The author of the novel An Invisible Sign of My Own and the story collection The Girl in the Flammable Skirt returns with 15 stories (13 of them previously published) about love, sex, heartbreak, potato babies, and children with keys as fingers or steam irons as heads (born, of course, to two pumpkin-heads). Bender creates surreal worlds in which true emotion flowers. A woman still loves her seven children, even if they are baking potatoes. A man buys a tiny little man as a pet, only to be tempted by power. And a boy with key-shaped fingers wants to open up his father’s past. In all stories, Bender paints tender emotions and heartbreaking relationships between animate and inanimate objects.

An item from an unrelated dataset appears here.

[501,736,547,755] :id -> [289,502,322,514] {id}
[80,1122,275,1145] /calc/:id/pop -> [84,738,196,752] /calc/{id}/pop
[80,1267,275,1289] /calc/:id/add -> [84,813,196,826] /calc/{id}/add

Doubleday. 224 pages. $22.95. ISBN: 0385501137
Fort Worth Star-Telegram
"Readers no doubt will hear echoes of Gabriel García Márquez in Bender’s lyrical, surreal prose. . . . Willful Creatures is an essential work that should be required reading for any who delight in deft prose and truly empathetic portraits of the human condition." Geoffrey Campbell
"Her short, sleekly crafted stories are often called fairy tales, but there is nothing airy-fairy about them. They are often funny, sometimes dangerous, and always strange. Bender’s style has the lean, lyric flexibility of pure storytelling." Katherine Dunn
Los Angeles Times
"Lyrical and lovely, Bender’s prose is also matter-of-fact and direct. . . . She is Ernest Hemingway, using one perfect word where most writers would use 12. Even better, she is Hemingway on an acid trip; her choices are twisted, both ethereal and surprisingly weighty." Diana Wagman
San Francisco Chronicle
"In her latest collection of short stories, Willful Creatures, Aimee Bender continually encapsulates emotions and experiences such as soured love. . . . This collection moves along effortlessly, though you will linger in the ‘what’ it reveals." Buzz Poole
"Stripped of excess and outright emotion, her writing is tough, sometimes kooky, and scarily precise; she can evoke a scene of great tenderness with allegory alone, like the pumpkin-headed couple who give birth to an iron-headed child. . . . Willful Creatures is half doodling and half treasure, but I suspect the mind that invented these stories could travel more widely in earthbound spheres." Gail Caldwell
NY Times Book Review
"Her twinkling, chatty prose style carries the reader effortlessly over the road bumps of implausibility. . . . Heavy-handed metaphor is not uncommon in these stories; too often, overbearing symbolism throws Bender’s fragile concoctions out of whack, or she twists her plots too far." Joy Press
"Surreal," "bizarre," and "outlandish" appear frequently in descriptions of Bender’s stories, most culled from prestigious literary magazines. Despite their unreal premises, these stories rarely fail to connect with readers emotionally. Her characters are often both disturbed and disturbing. Opinions differ on whether to call Bender a dark writer or a magical realist, but nobody has unkind words for her prose. Some of these tales—fairy tales, even—succeed masterfully; others are weak by comparison, and most reviewers prefer to treat the stories individually, rather than sum up the collection. Readers who suspend their disbelief unwillingly should pass on this one. Those who appreciate fine writing as much as ethereal storytelling will enjoy it greatly.